WORK TO COMPLETE » Please restate all of the records word for word, setting the pictures aside.

Web document revisions
Start of Block

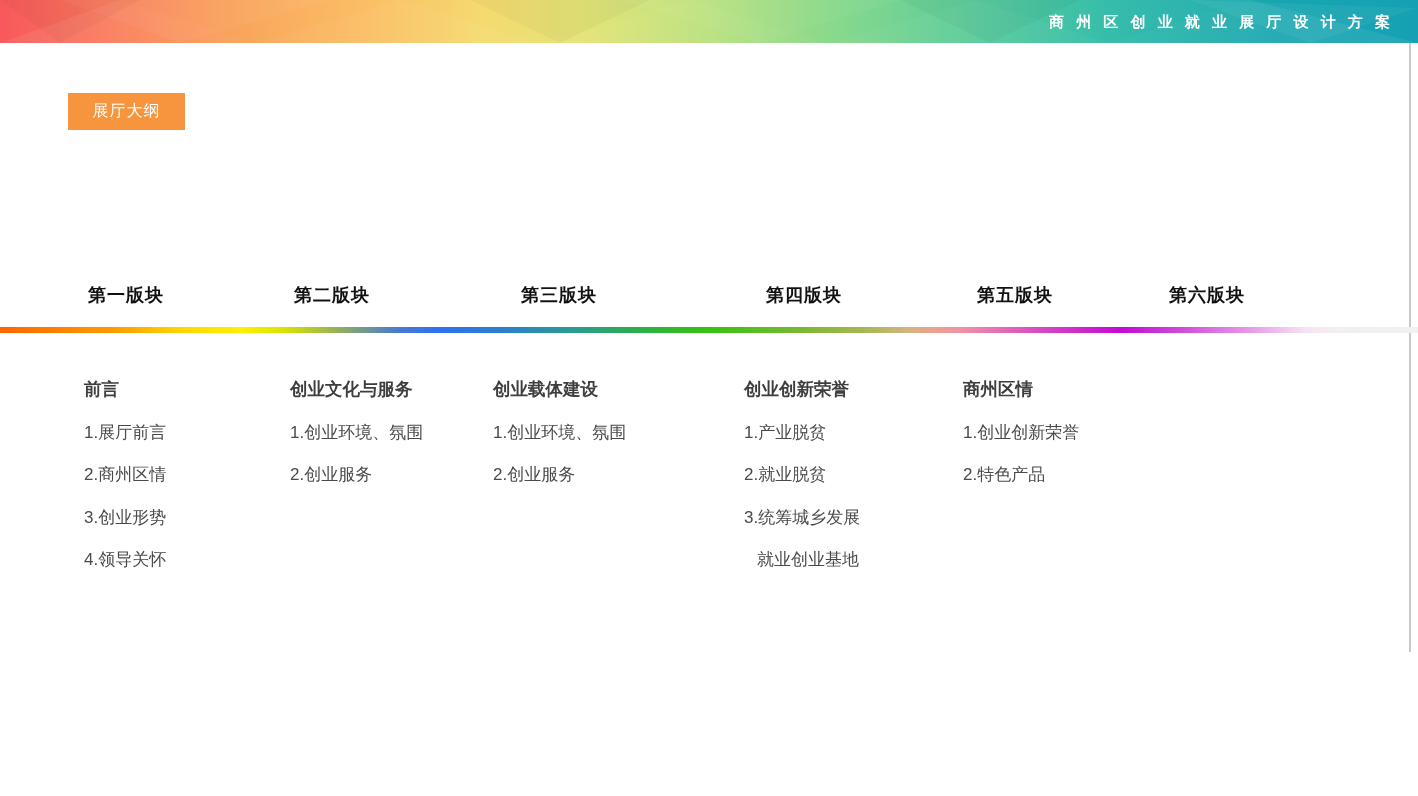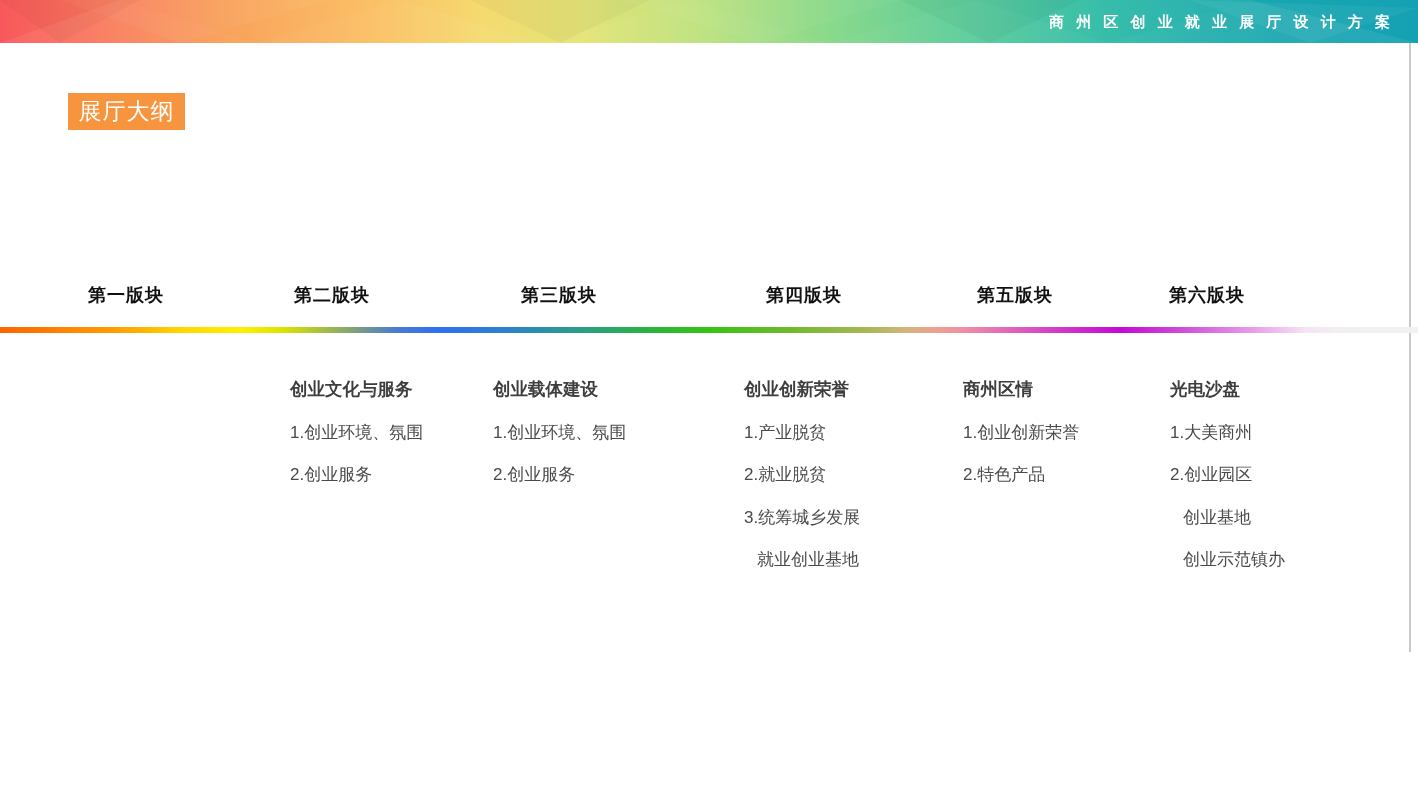"展厅大纲" .page-label { font-size: 23px -> 16px }
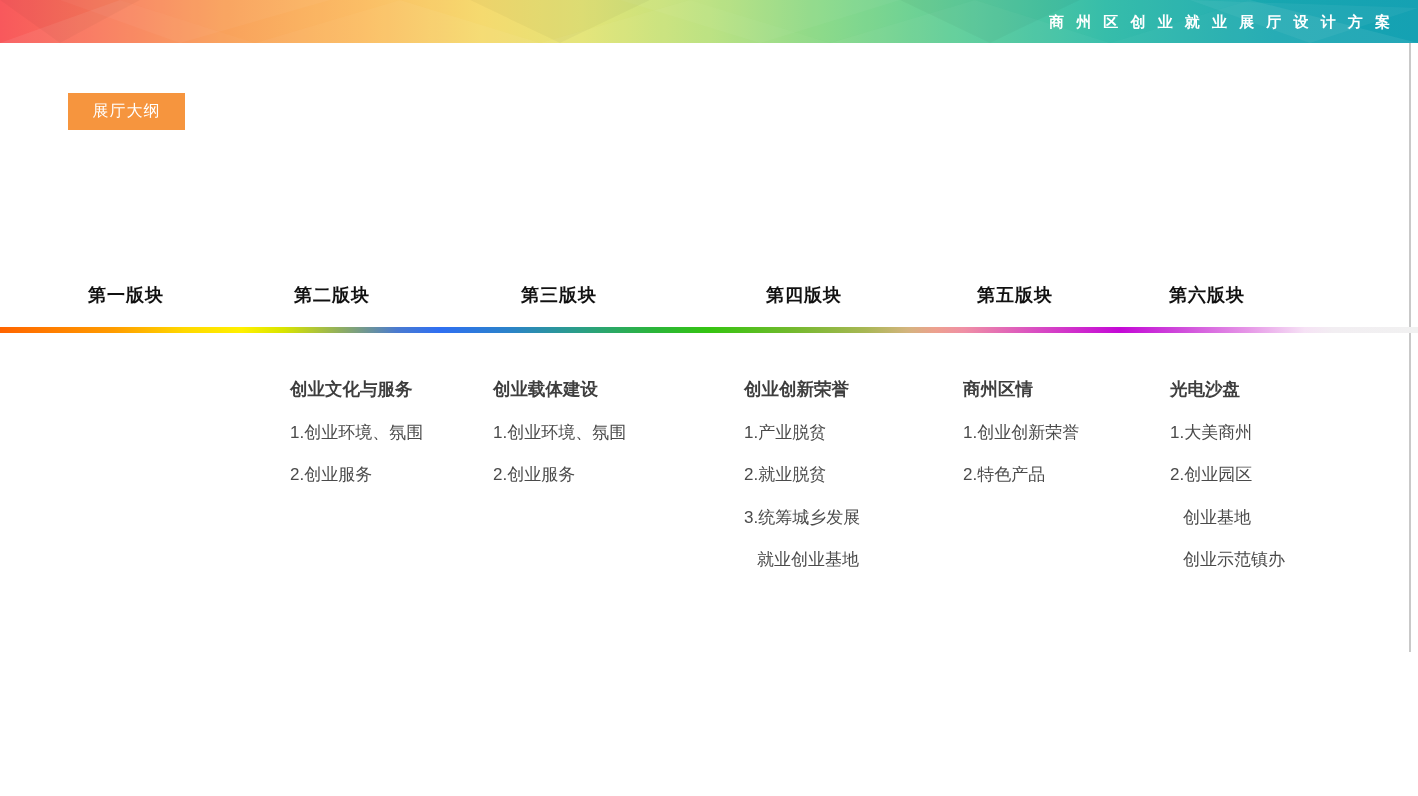"前言" div.col { html: none -> <div> <div>前言</div> <div>1.展厅前言</div> <div>2.商州区情</div> <div>3.创业形势</div> <div>4.领导关怀</div> </div> }
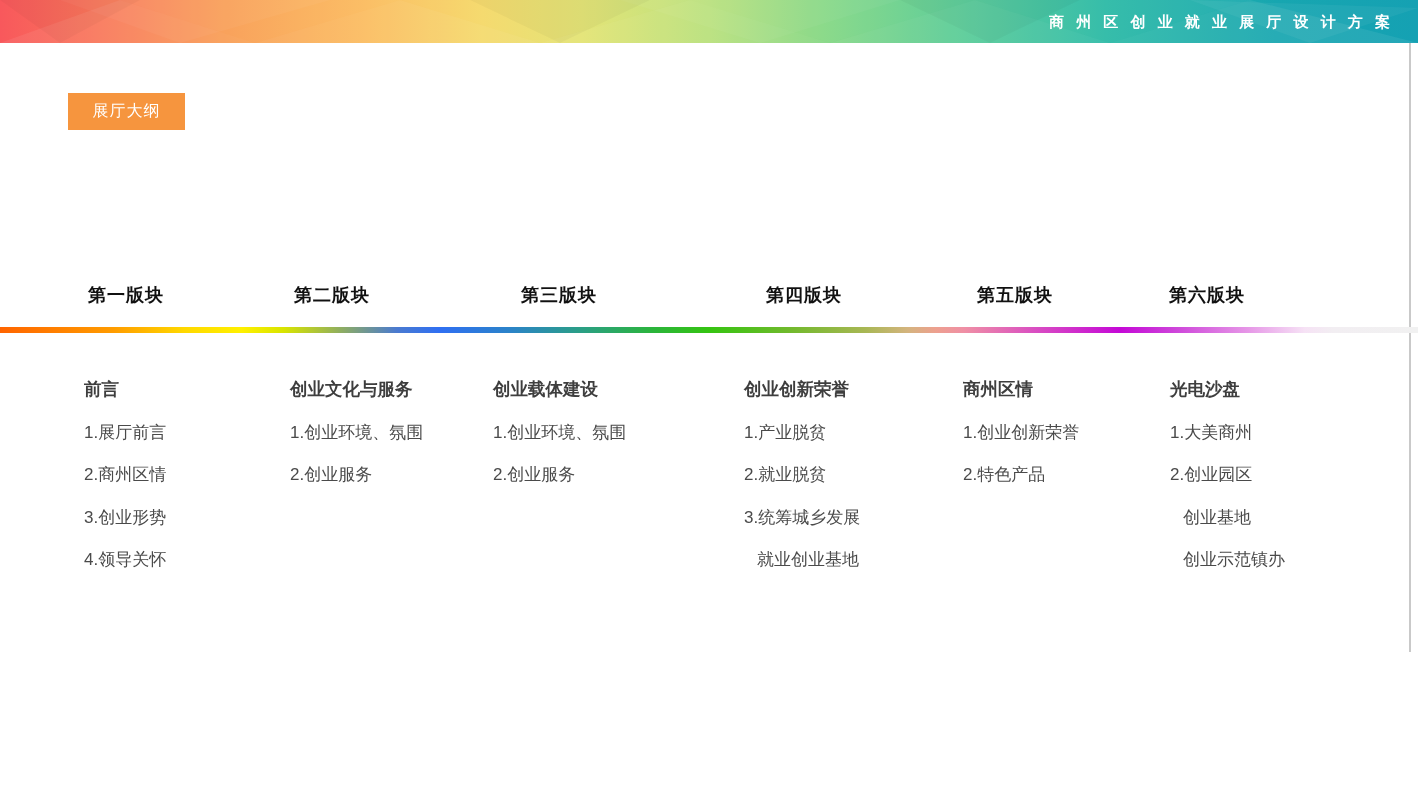"光电沙盘" div.col { html: <div> <div>光电沙盘</div> <div>1.大美商州</div> <div>2.创业园区</div> <div>创业基地</div> <div>创业示范镇办</div> </div> -> none }
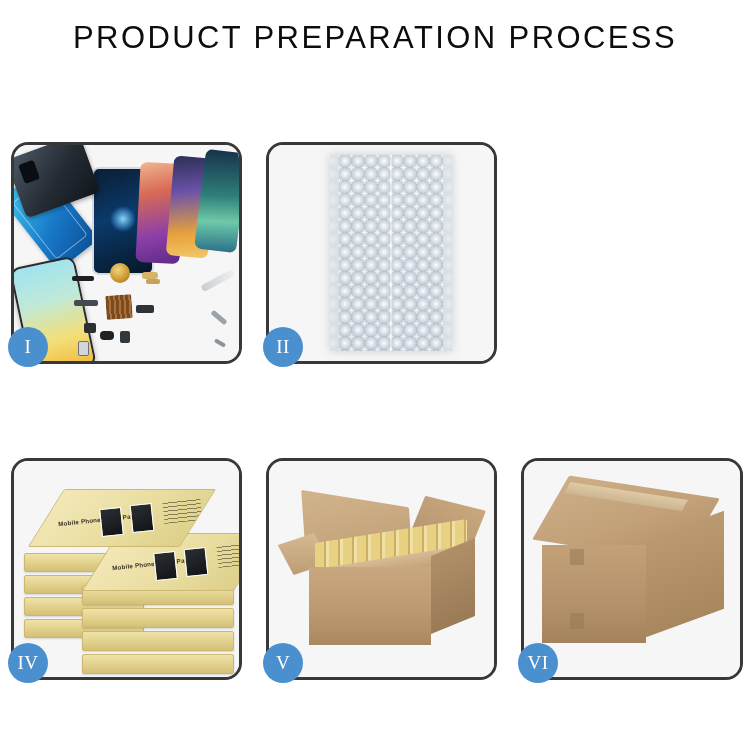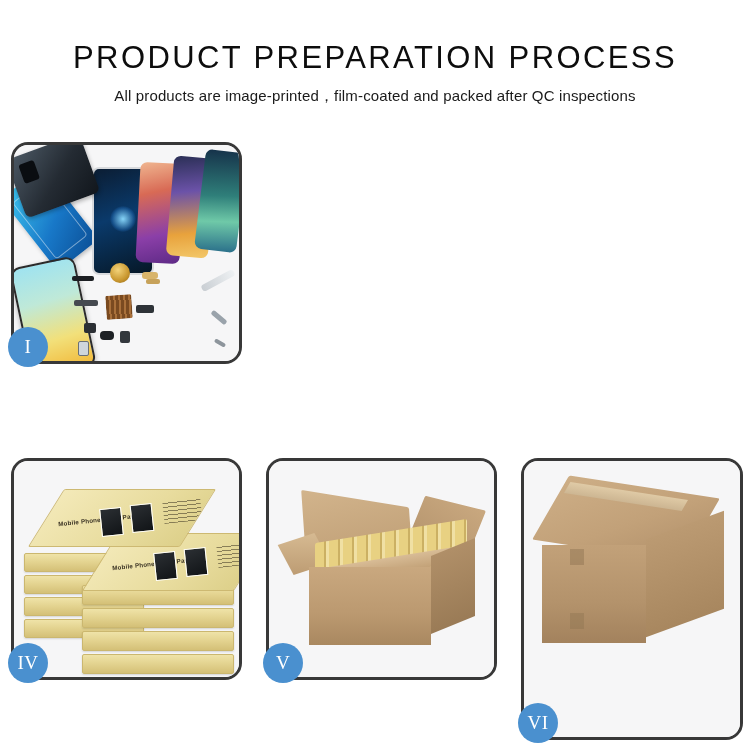"PRODUCT PREPARATION PROCESS" .title { padding-top: 40px -> 20px }
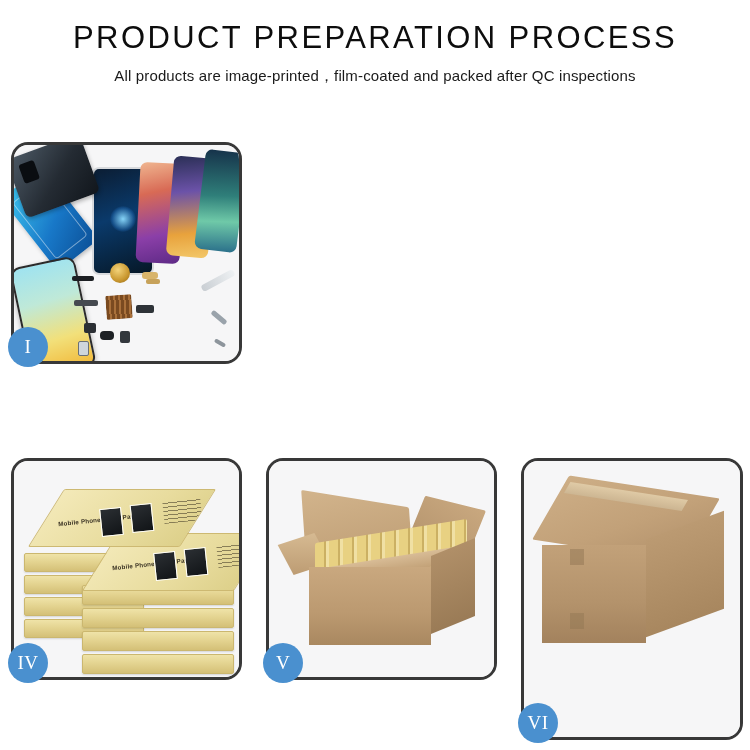"All products are" p.subtitle { html: <p>All products are image-printed，film-coated and packed after QC inspections</p> -> none }
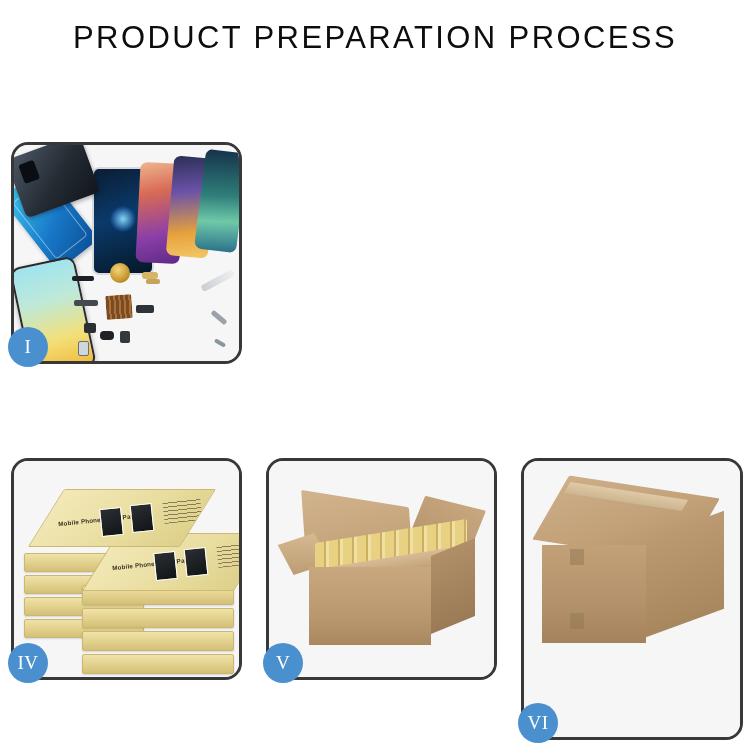"II" div.panel { html: none -> <div> <div> <div> <div></div> </div> </div> <div>II</div> </div> }
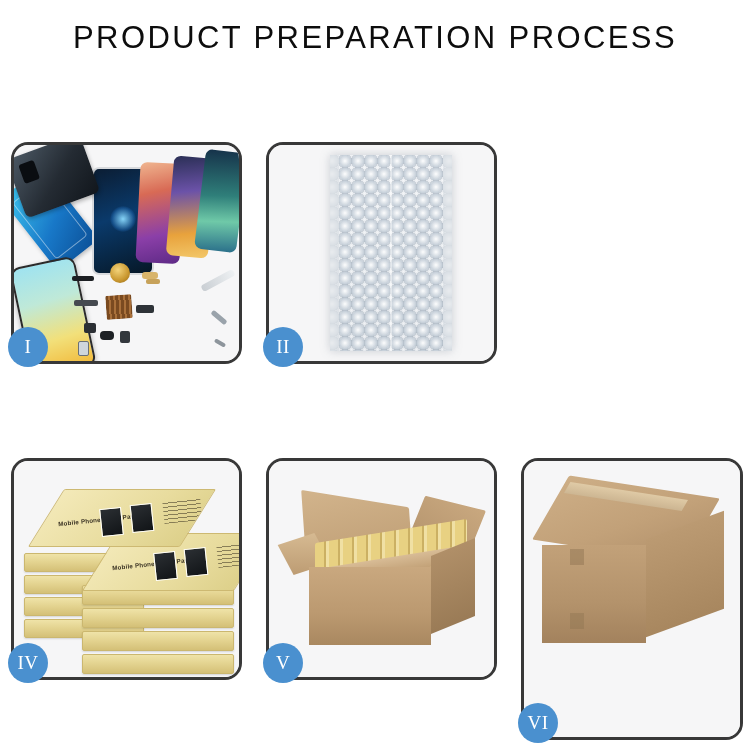"VI" .p6 { height: 282px -> 222px }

End of Block

ANSWER TO THE EXERCISE »
"展厅大纲" .page-label { font-size: 23px -> 16px }
"前言" div.col { html: none -> <div> <div>前言</div> <div>1.展厅前言</div> <div>2.商州区情</div> <div>3.创业形势</div> <div>4.领导关怀</div> </div> }
"光电沙盘" div.col { html: <div> <div>光电沙盘</div> <div>1.大美商州</div> <div>2.创业园区</div> <div>创业基地</div> <div>创业示范镇办</div> </div> -> none }
"PRODUCT PREPARATION PROCESS" .title { padding-top: 40px -> 20px }
"All products are" p.subtitle { html: <p>All products are image-printed，film-coated and packed after QC inspections</p> -> none }
"II" div.panel { html: none -> <div> <div> <div> <div></div> </div> </div> <div>II</div> </div> }
"VI" .p6 { height: 282px -> 222px }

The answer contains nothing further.